> _INSTRUCTIONS FOR THE TASK_: Filter the entries below down to the lines that hold "none".
(TASK INPUT Opens)
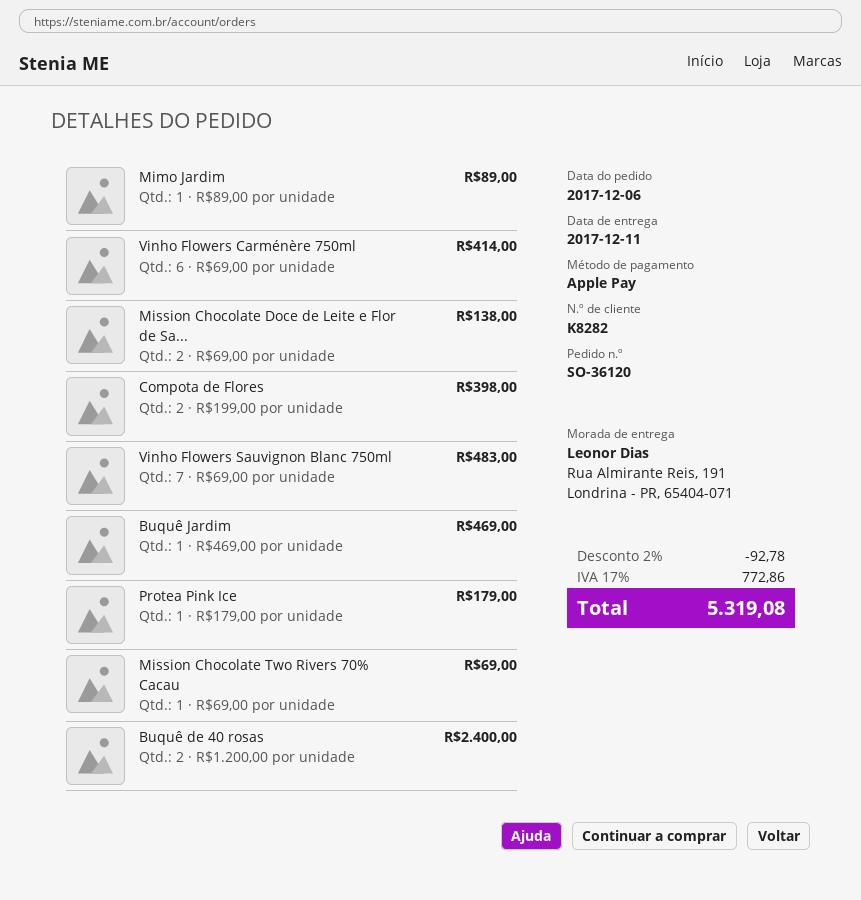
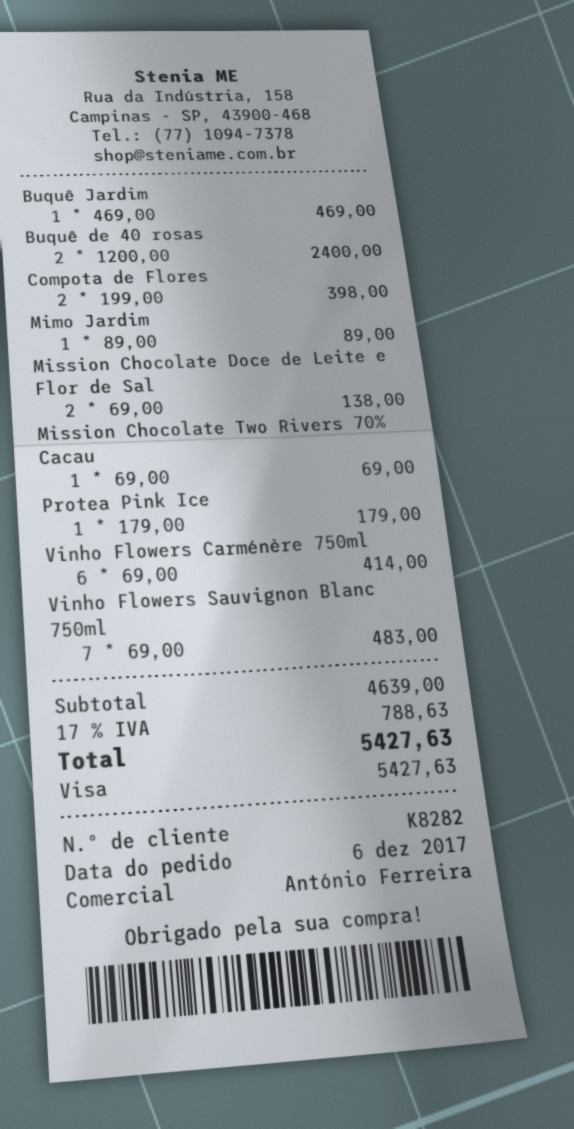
payment method: Apple Pay -> Visa
discount: 2% = 92.78 -> none
tax: 17% = 772.86 -> 17% = 788.63
total: 5319.08 -> 5427.63

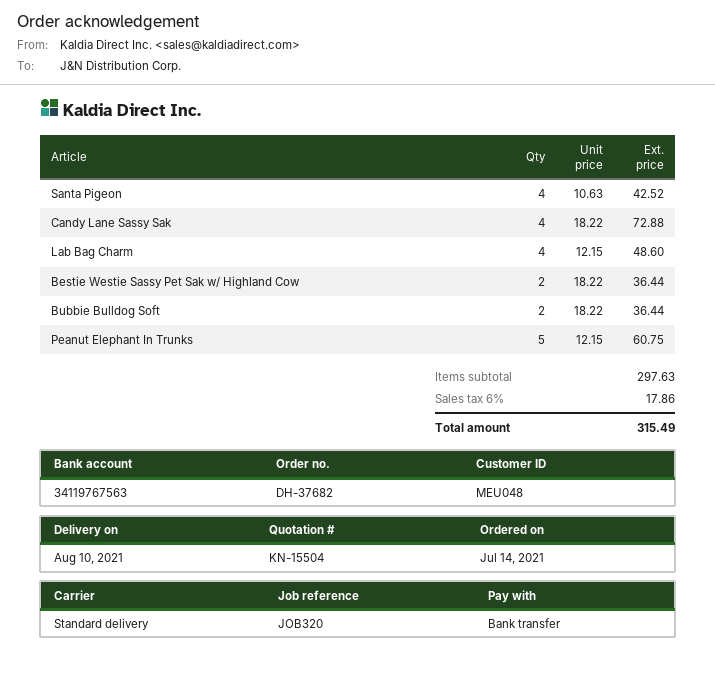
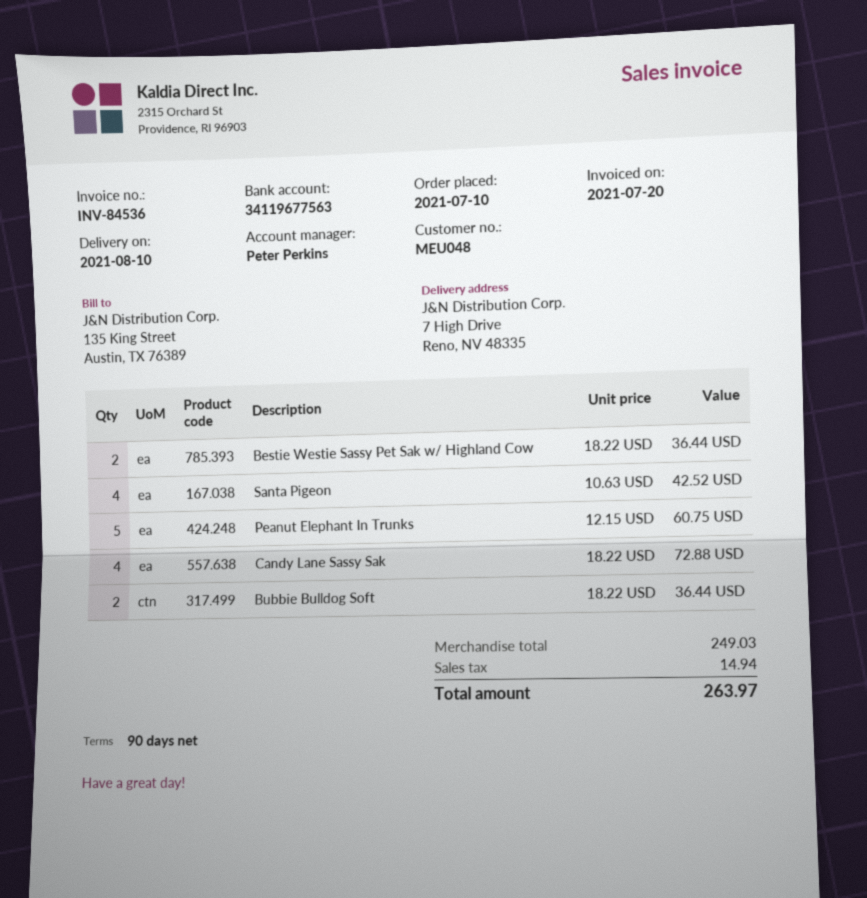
order date: 2021-07-14 -> 2021-07-10
bank account: 34119767563 -> 34119677563
Lab Bag Charm: 4 x 12.15 = 48.60 -> none
subtotal: 297.63 -> 249.03
tax: 17.86 -> 14.94
total: 315.49 -> 263.97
(TASK INPUT Closes)
> _REPLY TO THE TASK_:
discount: 2% = 92.78 -> none
Lab Bag Charm: 4 x 12.15 = 48.60 -> none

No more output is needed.